He's taking revenge on Number Five for requesting he try and conjure a missing spirit while ailing terribly with a sore throat and stuffy nose. Of course he is.

"Supposed to be really beautiful. Long legs, curly blonde hair."

"Klaus."

"Vincent stole her right out from under him. _So unfair,_ there's just no reconciling after that, is there? When a friend does you so dirty? What a snake."

"Klaus."

"They had a falling out over a girl, can you believe that, our dear old dad?"

" _Klaus_ ," says Number Five. "Hello? This is serious."

Klaus, as usual, is entirely impervious to being reprimanded. He laughs again, a light chuckle so buoyant that it sounds like it could carry him over the choppiest tempest waters.

" _Ohhh,_ all right, all right. You know what?"

"Fine," Number Five says. He has no choice but to bite.

"Not my idea this time," Klaus claims, smiling with his eyes half-lidded and his lips drawn tight as he flops back against the chair. " _Jeremy_ says you're too uptight.

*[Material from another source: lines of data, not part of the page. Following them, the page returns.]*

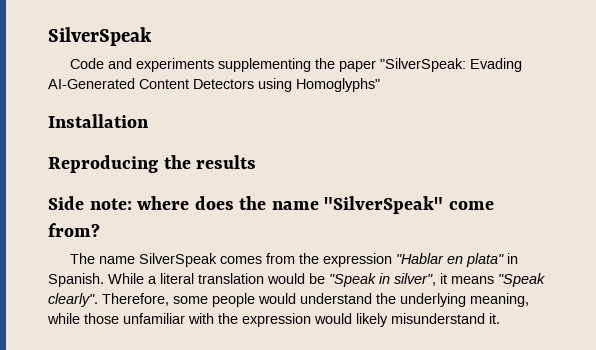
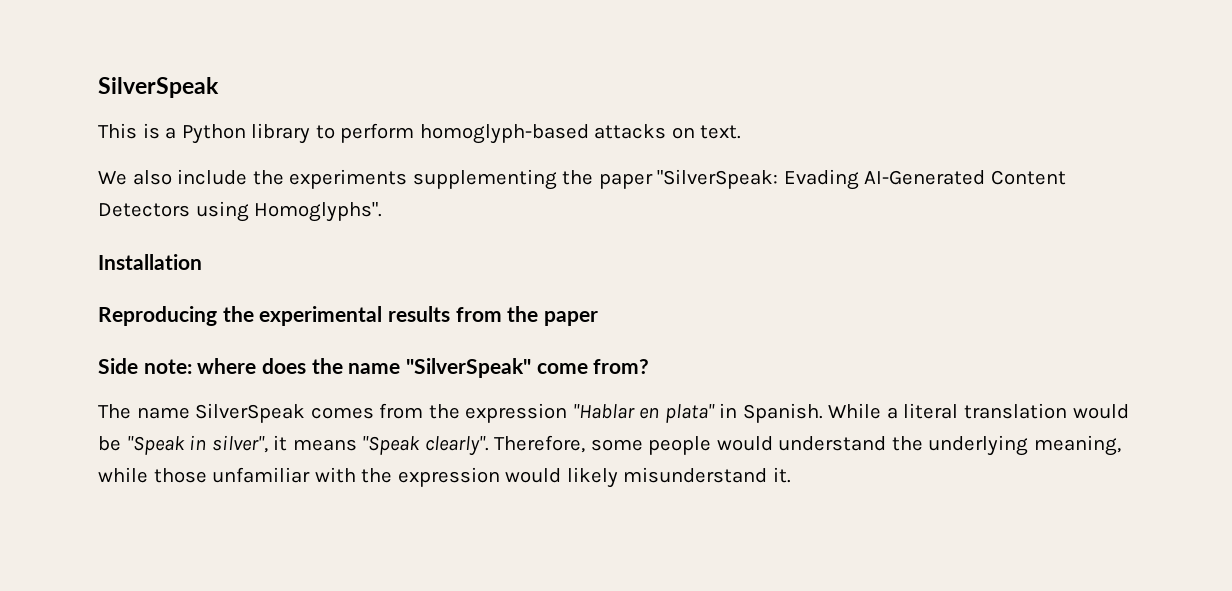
- Code and experiments supplementing the paper "SilverSpeak: Evading AI-Generated Content Detectors using Homoglyphs"
+ This is a Python library to perform homoglyph-based attacks on text.
+ We also include the experiments supplementing the paper "SilverSpeak: Evading AI-Generated Content Detectors using Homoglyphs".
- Reproducing the results
+ Reproducing the experimental results from the paper

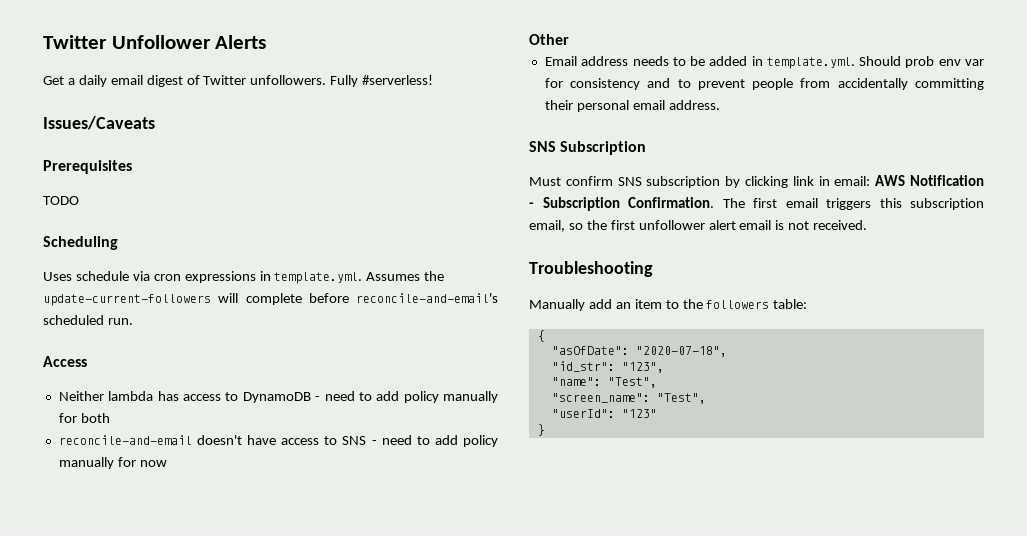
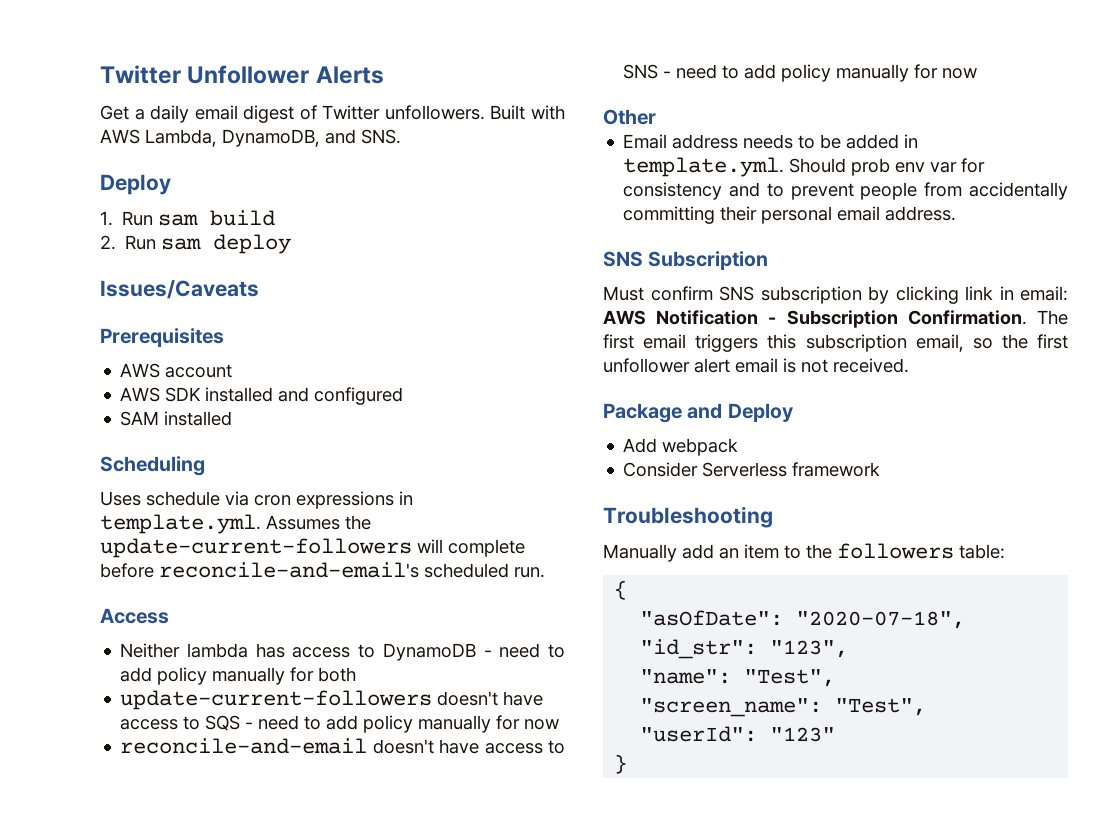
- Fully #serverless!
+ Built with AWS Lambda, DynamoDB, and SNS.
+ Deploy
+ 1. Run sam build
+ 2. Run sam deploy
  Issues/Caveats
  Prerequisites
- TODO
+ AWS account
+ AWS SDK installed and configured
+ SAM installed
+ update-current-followers doesn't have access to SQS - need to add policy manually for now
+ Package and Deploy
+ Add webpack
+ Consider Serverless framework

He was getting bored."

Number Five sincerely can't tell if Klaus is telling the truth about _that_ or not, which bothers him, because he feels like he should.

For all of Klaus that's perfectly transparent, there's just as much about him that's unexpectedly, infuriatingly enigmatic. A lot of the time it seems like he's trying his damnedest to throw out a wisecrack or jab that he's absolutely certain everybody in the room is going to hate, but occasionally it appears as though he's assuming people are in on something with him that's actually entirely unreadable. Number Five hates being unable to reliably crack his code.

"No, the divide was pretty amicable," Klaus continues, his voice casually soothing, like he's trying to get Number Five to settle down by bringing him out of what Klaus considers to be the darkness of sincerity. "Nothing exciting. They had different ambitions. Vinnie wanted something quieter."

"Quieter as in… nothing to do with us," Number Five interprets, no longer worried about a cover story after Klaus had revealed their status as Hargreeves' adopted children. Well, there aren't really any other plausible reasons they'd be doing this anyway. The three of them certainly couldn't play the part of university students researching for a project, not looking and talking and acting like they do.

"Yeah, he wasn't even interested in… Oh, no shit?" Klaus stops and goes quiet again. Rice seems to love interrupting him. "What did _you_ think of that? Wait." He turns to Number Five, who's impressed at how adept Klaus is becoming at bridging a pair of concurrent conversations when he really focuses, even through the mild fever and whisper of fog in his head. "You know dad's, like…" He rolls his head back, stares at the ceiling in search of the right word. "All of his, like…" He murmurs to himself, the sound coming out rough and jagged through the congestion. Eventually, he finds something he likes and brings his chin back down. "...Monkey research?"

"That's not what I'd _call_ it," Number Five answers, "but yes."

"They worked together on a few things before that," Klaus tells him. "But he wanted his name off the publications, then bowed out because he started to worry about all sorts of ethical issues."

"And of course Dad didn't mind taking all of the credit," Number Five says.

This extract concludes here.